Introduction to Music : To Clap or not to Clap

by Sarah Choukah / September 2, 2002

Version française...

Why has clapping between movements become a forbidden act?

The concert is eagerly awaited. The musicians have been rehearsing for months. The hall is an acoustic gem. The music lover is seated comfortably, completely absorbed in the performance. But now what happens? Between two sections of Debussy's Images a patter of clapping breaks out. The pianist doesn't move, focuses on the next section, then begins to play. The music lover pulls a face in the dark. Two hands clapping are enough to break his concentration and the expected pleasure of the next movement. Not everyone is aware of the convention, and one wonders why clapping between movements has become a forbidden act.
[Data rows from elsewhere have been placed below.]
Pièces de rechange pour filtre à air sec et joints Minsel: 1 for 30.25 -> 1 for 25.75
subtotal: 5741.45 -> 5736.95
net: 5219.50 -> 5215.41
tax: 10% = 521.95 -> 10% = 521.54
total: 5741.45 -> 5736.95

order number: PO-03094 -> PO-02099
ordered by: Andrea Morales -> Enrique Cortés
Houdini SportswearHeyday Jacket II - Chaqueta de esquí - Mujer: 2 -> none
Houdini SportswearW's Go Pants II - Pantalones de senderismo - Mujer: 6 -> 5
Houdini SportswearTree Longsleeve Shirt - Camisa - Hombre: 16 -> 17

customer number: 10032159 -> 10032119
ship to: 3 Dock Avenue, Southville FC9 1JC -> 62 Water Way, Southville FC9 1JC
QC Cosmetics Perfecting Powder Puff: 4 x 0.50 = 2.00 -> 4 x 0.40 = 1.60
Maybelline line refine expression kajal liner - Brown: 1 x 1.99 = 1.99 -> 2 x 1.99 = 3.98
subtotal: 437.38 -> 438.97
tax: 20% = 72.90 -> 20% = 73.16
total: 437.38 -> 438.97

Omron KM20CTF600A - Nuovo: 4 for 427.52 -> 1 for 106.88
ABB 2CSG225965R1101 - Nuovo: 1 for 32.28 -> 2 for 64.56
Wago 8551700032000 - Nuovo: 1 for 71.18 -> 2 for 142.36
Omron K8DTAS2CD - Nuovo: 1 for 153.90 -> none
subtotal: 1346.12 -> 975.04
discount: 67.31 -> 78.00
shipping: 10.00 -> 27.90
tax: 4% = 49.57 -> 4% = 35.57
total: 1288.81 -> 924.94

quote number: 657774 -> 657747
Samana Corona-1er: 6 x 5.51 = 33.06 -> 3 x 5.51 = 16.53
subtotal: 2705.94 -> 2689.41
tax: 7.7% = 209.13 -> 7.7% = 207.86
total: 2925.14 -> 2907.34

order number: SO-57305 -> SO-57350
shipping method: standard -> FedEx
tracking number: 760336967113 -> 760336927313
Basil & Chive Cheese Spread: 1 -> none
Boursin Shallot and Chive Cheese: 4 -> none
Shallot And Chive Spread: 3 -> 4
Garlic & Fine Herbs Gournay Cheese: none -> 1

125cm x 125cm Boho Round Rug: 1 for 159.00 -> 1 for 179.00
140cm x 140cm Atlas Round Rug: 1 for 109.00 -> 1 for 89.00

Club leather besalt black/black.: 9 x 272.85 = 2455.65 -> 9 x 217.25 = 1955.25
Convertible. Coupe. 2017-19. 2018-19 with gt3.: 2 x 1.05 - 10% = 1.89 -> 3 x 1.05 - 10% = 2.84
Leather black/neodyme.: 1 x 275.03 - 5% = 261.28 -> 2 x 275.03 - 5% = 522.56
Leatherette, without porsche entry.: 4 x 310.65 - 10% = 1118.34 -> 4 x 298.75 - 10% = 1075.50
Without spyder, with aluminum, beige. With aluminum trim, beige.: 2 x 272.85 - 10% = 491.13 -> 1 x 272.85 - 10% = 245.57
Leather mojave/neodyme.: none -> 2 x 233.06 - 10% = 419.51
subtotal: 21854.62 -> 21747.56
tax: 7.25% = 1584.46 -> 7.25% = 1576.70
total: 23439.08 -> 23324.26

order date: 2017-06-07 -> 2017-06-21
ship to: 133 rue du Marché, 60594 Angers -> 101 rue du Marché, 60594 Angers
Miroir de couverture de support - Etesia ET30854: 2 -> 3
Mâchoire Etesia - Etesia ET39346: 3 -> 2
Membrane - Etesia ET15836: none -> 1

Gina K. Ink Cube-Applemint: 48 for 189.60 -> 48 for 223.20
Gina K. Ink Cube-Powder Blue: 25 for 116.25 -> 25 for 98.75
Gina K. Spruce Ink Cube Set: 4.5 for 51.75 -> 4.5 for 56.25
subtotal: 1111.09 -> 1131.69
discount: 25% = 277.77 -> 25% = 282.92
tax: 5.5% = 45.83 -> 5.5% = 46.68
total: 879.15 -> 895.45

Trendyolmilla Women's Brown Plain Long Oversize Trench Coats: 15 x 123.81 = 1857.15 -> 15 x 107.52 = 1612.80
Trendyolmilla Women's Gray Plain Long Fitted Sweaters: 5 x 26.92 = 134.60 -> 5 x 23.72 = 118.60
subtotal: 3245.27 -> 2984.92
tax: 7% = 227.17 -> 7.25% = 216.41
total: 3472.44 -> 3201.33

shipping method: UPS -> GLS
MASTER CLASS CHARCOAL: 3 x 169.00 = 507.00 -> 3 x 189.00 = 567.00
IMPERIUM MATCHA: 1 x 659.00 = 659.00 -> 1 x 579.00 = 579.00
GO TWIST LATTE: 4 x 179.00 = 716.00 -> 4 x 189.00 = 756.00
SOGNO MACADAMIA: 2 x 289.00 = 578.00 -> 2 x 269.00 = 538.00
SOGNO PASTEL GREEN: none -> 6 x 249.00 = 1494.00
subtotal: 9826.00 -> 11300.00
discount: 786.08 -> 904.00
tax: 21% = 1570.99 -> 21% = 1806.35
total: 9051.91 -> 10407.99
The de rigueur decorum of today's classical music concerts wasn't always so respected. In the first half of the eighteenth century, music was still a background feature of court banquets and church services. It wasn't until the advent of Philidor's Concerts spirituels, inaugurated during the French regency period in 1725, that the change gradually began and instrumental music took on the role familiar to us. The sonatas and concertos of Corelli and Vivaldi began to be appreciated by the French, and the fanatic admiration of vocalists faded away, to the benefit of composers and instrumentalists. Audiences quietened down, behaving as though they were in chapel, and only clapped once the performance was over.

It wasn't until Beethoven that the sonata acquired a revolutionary form and depth of expression that profoundly affected the public's reaction. Now the sonata was a seamless composition, with interdependent movements, not isolated themes, as in dance suites. Above all, the great Viennese master demanded more of his audience than any previous composer. His music struck a universal chord, transcending simple harmony to become a profound internal language. Beethoven demanded the greatest attention from audiences, asking for a concentration that was exceptional for the period. In this way, music became a high art with new meaning in the minds of the public.

Along with the need for audiences to concentrate more, silence became necessary in order to appreciate the music's continual flow. Every note was important, harmony had to be fully heard, and the audience was invited to feel the more complex emotions inherent in Romanticism. "The pause between movements is a link between them," says conductor and composer Steward Grant. "It underlines the cohesion between their signature keys. Brahms used this pause with particular care. In his work it emphasizes the relationship between the key at the end of a movement and the key at the beginning of the next in a way that is just as important the music itself."

A moment for reflection

Silence is a moment for reflection, as much for the composer as for the performer. It takes months of practice, embarking on this moment of silence and mentally preparing for the music to come, assuming that there is a special relationship between sound and its absence that is shared by the audience. The pause is an invitation to the listener to follow what is to come, and sharpens awareness of the differences between parts of the sonata or symphony. Between two movements, this silence becomes a moment of meditation on the conclusion just heard, and on its foreshadowing of the next.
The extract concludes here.